Recensione: The Propaganda Machine
Demonstealer è il cantante/chitarrista della nota band indiana di metal, nello specifico melodic death metal: i Demonic Resurrection. Sin qui tutto normale. La particolarità è insita nel fatto che il progetto del vocalist è partito nel 1998, mentre la band è nata nel 2000, anno in cui ha dato alle stampe il proprio debut-album. Guarda caso, “Demonstealer”. Tutto questo poiché, in genere, per i musicisti accade il contrario. Prima il gruppo e poi da solista.
Detto ciò, al Nostro competono sempre voce e sei corde. Per il suo quarto disco, “The Propaganda Machine”, egli si avvale di una pletora di artisti provenienti dalle più disparate parti del Mondo. Artisti di primo piano, appartenenti a una moltitudine di act di ottimo livello, impossibili da elencare qui. Per dare l’idea, tuttavia, si possono citare Blood Red Throne, Ne Obliviscaris, Triptykon, Kataklysm, Aborted, Cradle Of Filth.
Rispetto ai Demonic Resurrection, Demonstealer propone un death melodico leggermente meno agghindato da orchestrazioni e similari, ma di poco. Risultando più diretto, frontale, lineare. Se si vuole, meno complesso. Assai moderno nel mood, che assomma tutti i dettami di base, ben lungi da iterare quelli dell’ortodossia del genere di cui trattasi.
Il sound è ottimo, ideale per riprodurre l’enorme potenza erogata dalla strumentazione elettrica (‘The Great Dictator’). Il death di “The Propaganda Machine” è massiccio, corposo, possente, a tratti violentissimo, quando i BPM oltrepassano la barriera infuocata dei blast-beats.
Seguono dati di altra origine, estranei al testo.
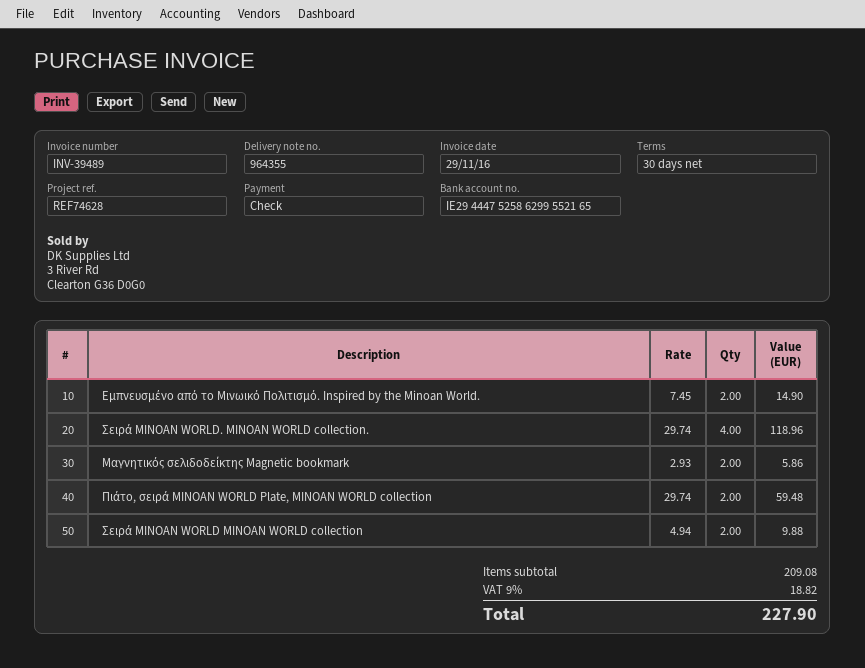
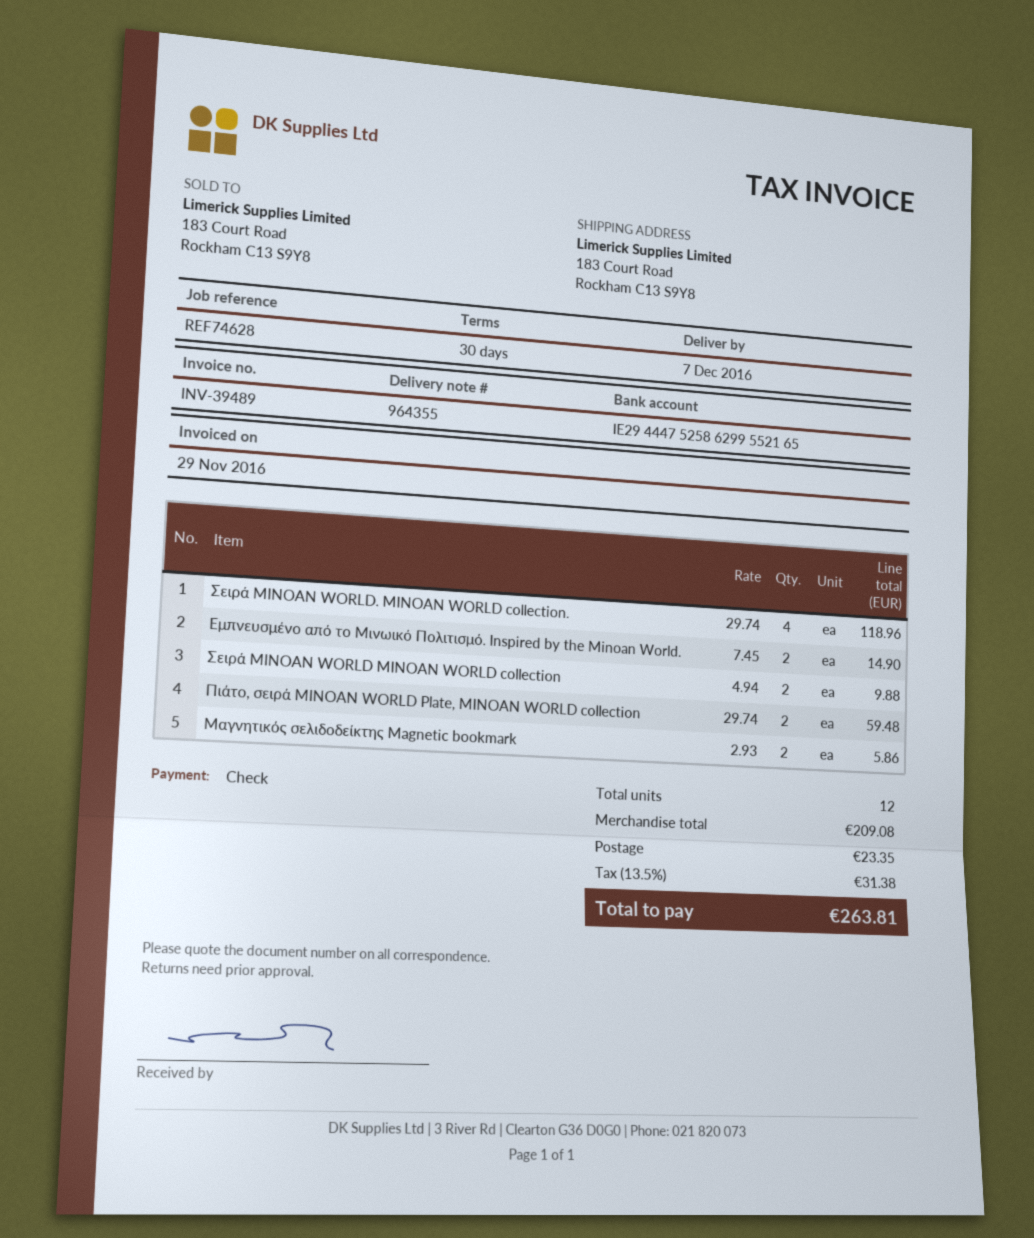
shipping: none -> 23.35
tax: 9% = 18.82 -> 13.5% = 31.38
total: 227.90 -> 263.81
Così, il muro di suono eretto da Demonstealer e i suoi collaboratori assume dimensioni sterminate, soprattutto nello spessore, sì da divenire un oggetto di acciaio su cui sbattere ripetutamente la testa in un ipotetico headbanging senza limiti.
Oltre alla titanica energia in gioco, bisogna di nuovo sottolineare che, trattandosi di melodic death metal, i brani presentano in primo piano ritornelli totalmente orecchiabili, come per esempio si può udire nella closing-track ‘Crushing the Iron Fist’. Sono presenti episodi più aggressivi quali ‘The Anti-National’ ma, tutto sommato, sono eccezioni che confermano la regola. Regola che impone l’antitesi fra la dissonanza della furia scardinatrice e l’orecchiabilità dei chorus.
Sul fatto che Demonstealer non si sia avvalso di una formazione fisica con cui provare i vari pezzi e realizzare l’LP, vale il solito discorso. Benché gli attori siano fra i migliori che i possano trovare in giro, partecipare a distanza mediante la moderna tecnologia digitale e internet toglie al sound quel sentore di sudore, di fatica, di unità d’intenti che caratterizzano, invece, chi suona materialmente assieme. L’artista di Mumbai, bisogna ammetterlo, ha il talento necessario per tenere legato il tutto senza sfilacciamenti. Tanto che pare di ascoltare un act tradizionale. Anche se, come sempre accade, manca quel quid invisibile che fa di un progetto teorico un’entità tradizionale.
Poco incisive, invece, le canzoni. Non sono certamente da buttare ma hanno il difetto di essere scolastiche. Come se fossero senz’anima. Certo, si lasciano ascoltare con piacere, e scorrono con freschezza e fluidità. Tuttavia, a lungo andare, rappresentano un insieme un poco piatto, senza quei picchi in cui il songwriting diventa incisivo.
Per questo, “The Propaganda Machine” non può che superare la mera sufficienza, o poco più, dato che la sua componente artistica non riesce a sfondare. Sfonda, invece, eccome, il titanico suono di un’opera creata con grande professionalità e serietà. Demonstealer non si può che onorare per il suo sforzo di aver messo assieme tanta gente in un proponimento che, in ogni caso, ha un suo marchio di fabbrica. Un suo perché.
Da ascoltare al massimo volume… e il terremoto scuoterà l’etere!